Nothing is known of the part Brome played in the dramatic events of 1460-1, only that the accession of Edward IV marked the end of his public career. He lost his offices, including his place on the Warwickshire bench, never to hold one again, whether in the Exchequer or in his native shire, and he even lost the farm of the duchy of Lancaster lands in Baddesley Clinton.55 DL29/463/7549. His loss may have gone even further. The surviving accounts for the manor of Baddesley Clinton suggests a connexion between his economic activites and his political fortunes. Typically of largely self-made men, he was capable of innovation and energy in his estate-management. Between 1442 and 1452 he employed his lands at Baddesley as cattle pastures, supplying beef chiefly to the royal household. Thereafter, however, the scale of his entrepreneurial activities diminished due perhaps to his political and personal difficulties in the 1450s, and by 1465 all his lands at Baddesley had been rented out.56 C. Dyer, ‘Small Landowner’, Midland Hist. i. 5; Carpenter, 189-91.

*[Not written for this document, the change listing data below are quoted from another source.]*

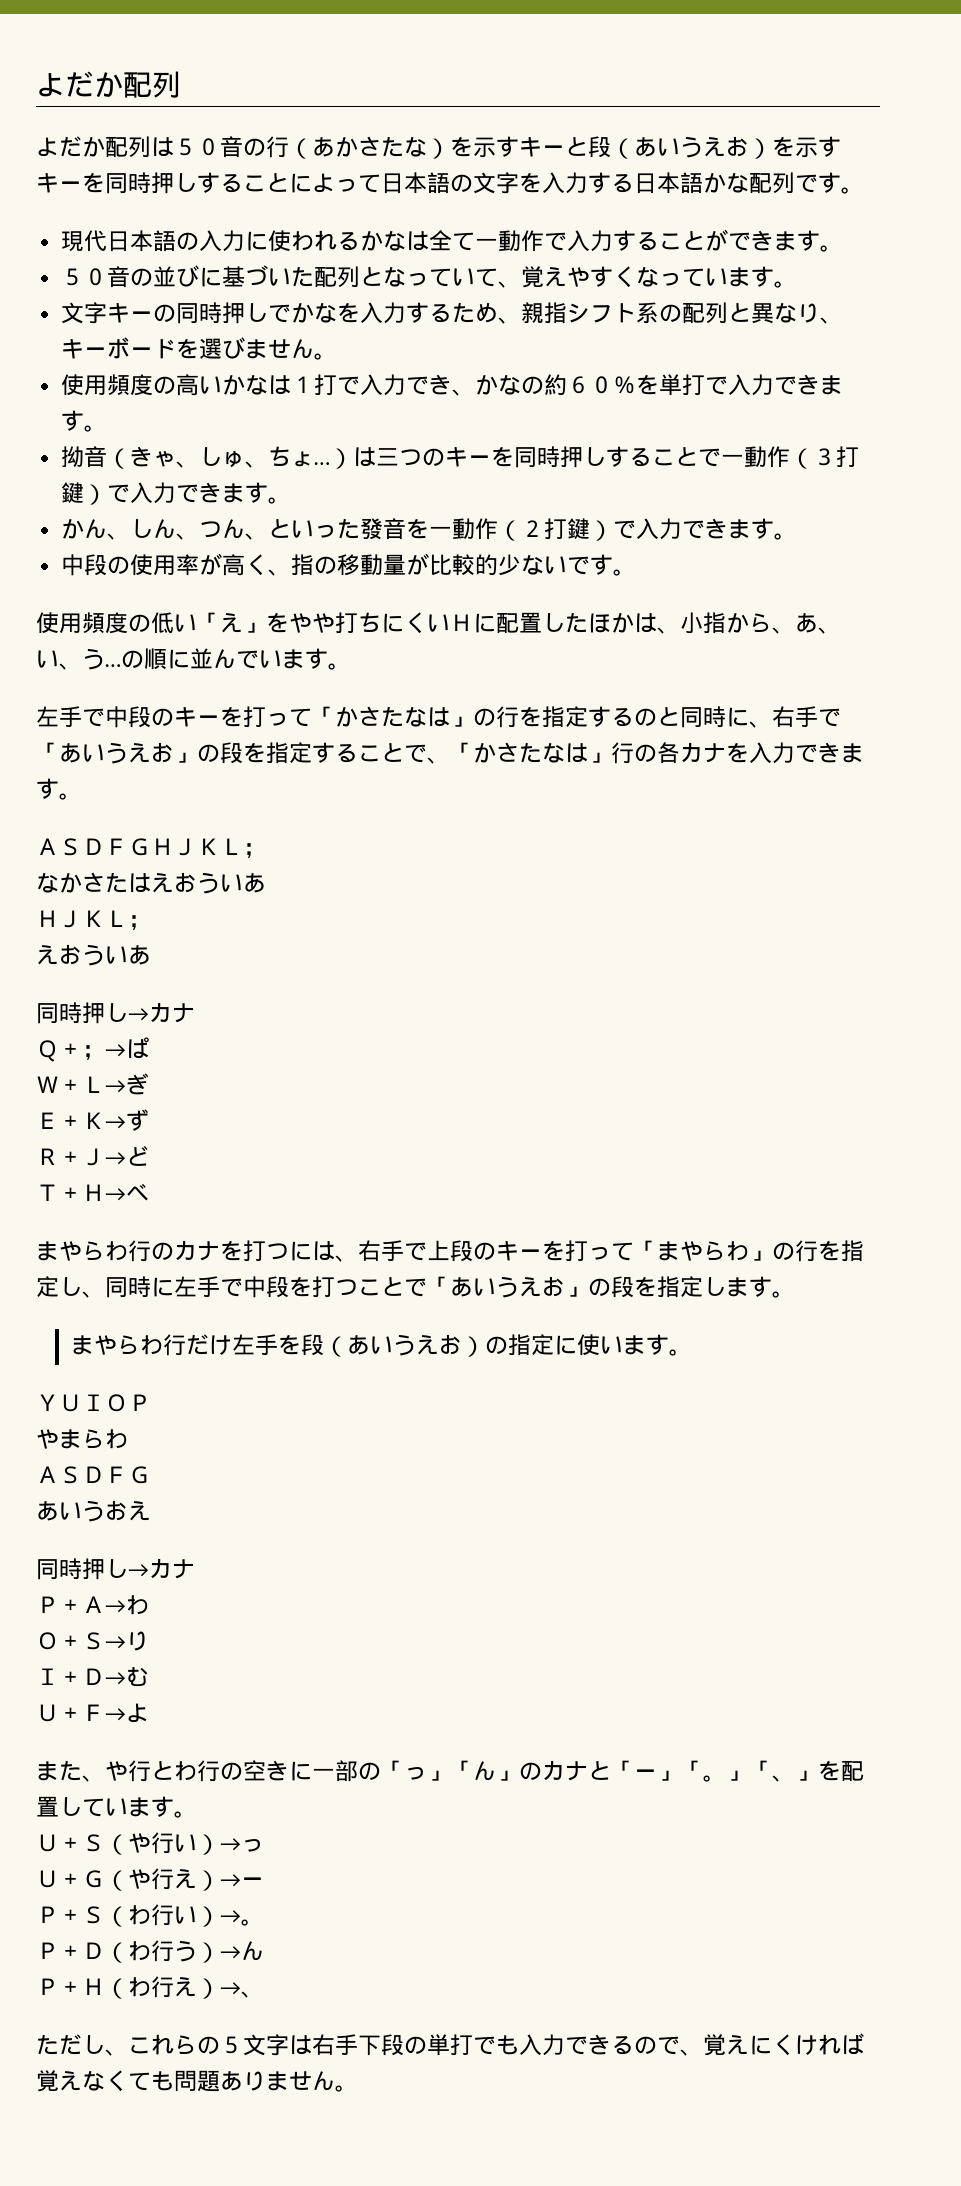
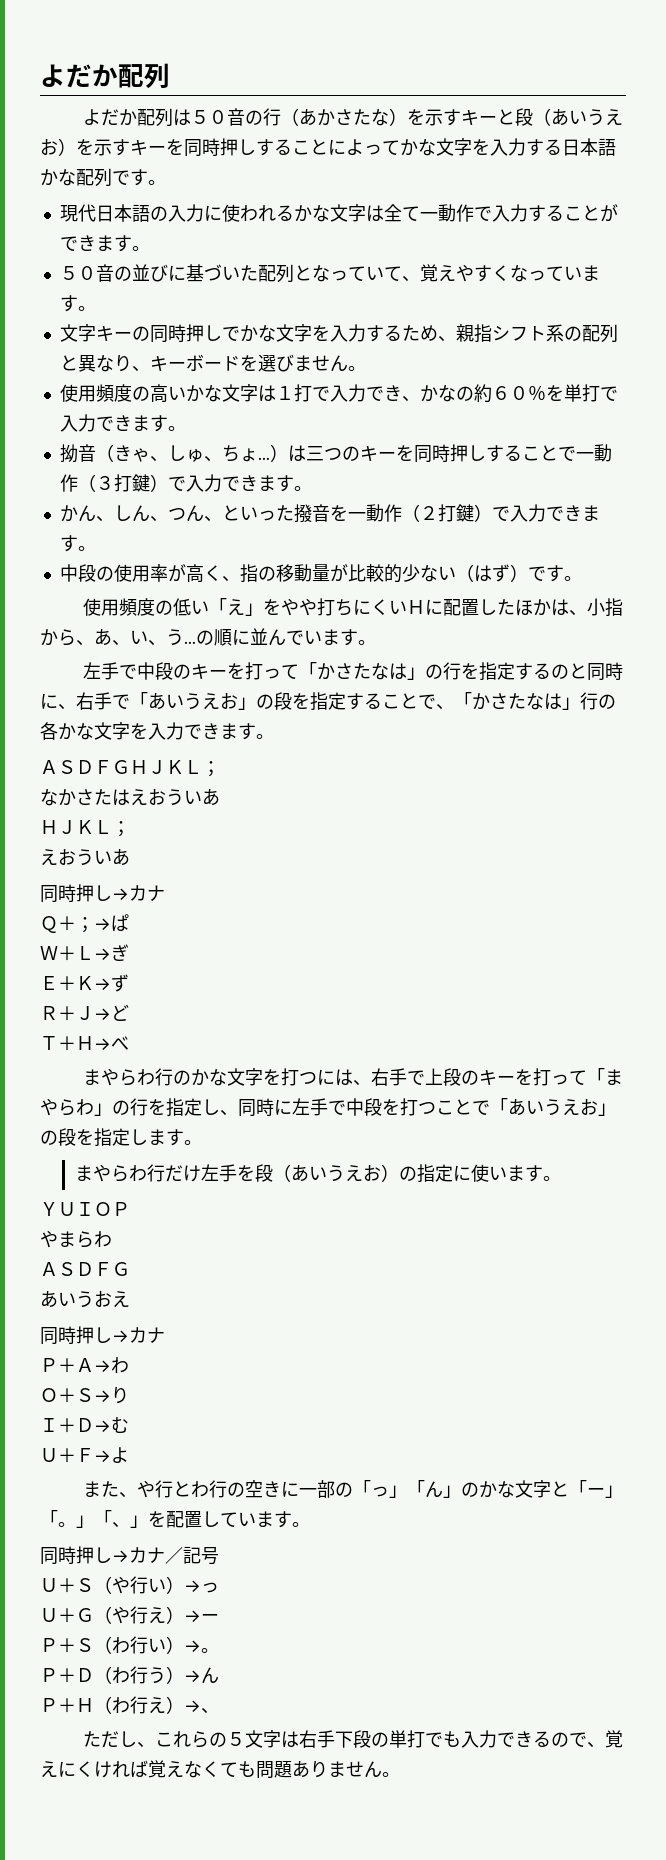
[381,172,473,194] 日本語の -> [400,139,436,156] かな
(407, 240) none -> [329,204,366,222] 文字
(338, 312) none -> [275,324,312,342] 文字
(269, 384) none -> [221,384,258,402] 文字
[360,518,384,540] 發 -> [293,504,312,523] 撥
(568, 565) none -> [455,564,528,582] （はず）
[680,742,726,763] カナ -> [58,722,130,740] かな文字
[174,1240,220,1261] カナ -> [191,1068,264,1086] かな文字
[542,1760,588,1781] カナ -> [479,1480,552,1498] かな文字
(197, 1814) none -> [40,1546,219,1565] // 同時押し→カナ／記号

None the less, Brome did not lose all. That he escaped attainder may be taken to imply that he was not identified with the Lancastrian inner circle, a conclusion consistent with his unspectacular rewards from royal patronage in the late 1450s. Indeed, on 5 July 1462, he was able to secure a general pardon, and he continued to play a part in the affairs of his neighbours. On the following 21 Sept., for example, he joined the abbot of Kenilworth in returning an award in the dispute between Sir Simon Mountfort† and his own old adversary, Richard Clapham.57 C67/45, m. 29; C1/27/174. He also remained a very active litigant in debt actions in the court of common pleas, both on his own account and as an executor of his brother, William. And he even had the credit to enter certain financial speculations: on 15 Mar. 1463 (Sir) Gervase Clifton*, a Lancastrian more prominent than himself, appeared before the mayor of the Westminster staple to acknowledge a debt of £200 to our MP and a London mercer, Hugh Wyche*.58 CP40/805, rot. 382; 809, rot. 7d; C131/73/6 (i).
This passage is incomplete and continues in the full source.